Moreover, access problems are exacerbated by insurance inadequacies and persistent systemic fragmentation. The Mental Health Parity and Addiction Equity Act of 2008 requires equal coverage of mental and physical health services, but insurance limitations like arbitrary "medical necessity" standards, restricted provider networks, denials, and "phantom" provider listings prevent true parity (Modi et al., 2022). Patients often stop therapy due to these hurdles, especially if out-of-pocket expenditures are substantial. In addition, psychiatric services are commonly reserved from primary care, creating fragmented and poorly coordinated treatment. Patients with diabetes or heart disease may receive physical health treatment in one location but struggle to get mental health care in another. Over half of U.S. adults with mental illness go untreated, causing public health and economic issues.

PICO Question

P (Population/Patient Problem): Adults living in the U.S. Mental Health Professional Shortage Areas (HPSAs) who have untreated or undertreated mental illness

I (Intervention): Implementation of integrated telepsychiatry services

C (Comparison): Usual care (limited or in-person psychiatric referral only)

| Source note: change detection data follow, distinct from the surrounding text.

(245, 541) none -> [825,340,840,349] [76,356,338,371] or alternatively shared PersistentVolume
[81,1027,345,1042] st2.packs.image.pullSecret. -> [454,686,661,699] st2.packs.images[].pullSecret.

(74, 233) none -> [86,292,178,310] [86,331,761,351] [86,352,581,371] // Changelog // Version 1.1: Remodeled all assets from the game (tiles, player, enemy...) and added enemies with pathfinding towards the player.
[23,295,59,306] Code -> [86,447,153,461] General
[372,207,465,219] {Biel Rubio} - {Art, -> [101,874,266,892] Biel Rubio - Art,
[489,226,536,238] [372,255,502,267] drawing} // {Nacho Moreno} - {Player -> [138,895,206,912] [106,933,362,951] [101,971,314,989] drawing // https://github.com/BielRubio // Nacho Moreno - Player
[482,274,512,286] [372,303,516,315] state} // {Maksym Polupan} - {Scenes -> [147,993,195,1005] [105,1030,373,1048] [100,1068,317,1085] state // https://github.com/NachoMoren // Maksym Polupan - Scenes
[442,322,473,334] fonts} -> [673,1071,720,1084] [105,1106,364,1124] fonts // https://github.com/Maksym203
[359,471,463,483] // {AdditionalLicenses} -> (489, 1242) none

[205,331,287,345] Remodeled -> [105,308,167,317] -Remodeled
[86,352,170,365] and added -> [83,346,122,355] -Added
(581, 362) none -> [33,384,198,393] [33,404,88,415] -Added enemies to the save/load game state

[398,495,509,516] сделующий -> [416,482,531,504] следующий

O (Outcome): Increased treatment engagement and reduced symptom severity at 6 months

PICO question: In adults with mental illness residing in U.S. Mental Health Professional Shortage Areas (P), does offering integrated telepsychiatry services through primary care clinics (I), compared with usual care (limited in-person referral only) (C), increase treatment engagement and reduce symptom severity at 6 months (O)?

Why This PICO Question Is Important to Advanced Practice Nursing

This PICO question is critically important for advanced practice registered nurses (APRN) because nurse practitioners and psychiatric nurse practitioners are poised to be frontline providers in models of integrated and technology enabled mental health care. The nationwide mental health provider deficit disproportionately impacts marginalized and rural communities, who commonly use primary care providers for psychiatric needs (Omiyefa, 2025). Telepsychiatry solutions in primary care use existing access points, clinics where patients receive physical health care to increase the APRN's ability to provide specialized psychiatric support remotely. Telepsychiatry integration must be tested to see if it improves efficiency, reduces delays, and improves patient outcomes since primary care professionals provide most U.S. mental health treatments (Calderone et al., 2021). This concept could reduce professional isolation and increase interdisciplinary collaboration for rural and marginalized nurse practitioners by connecting them with psychiatric specialists.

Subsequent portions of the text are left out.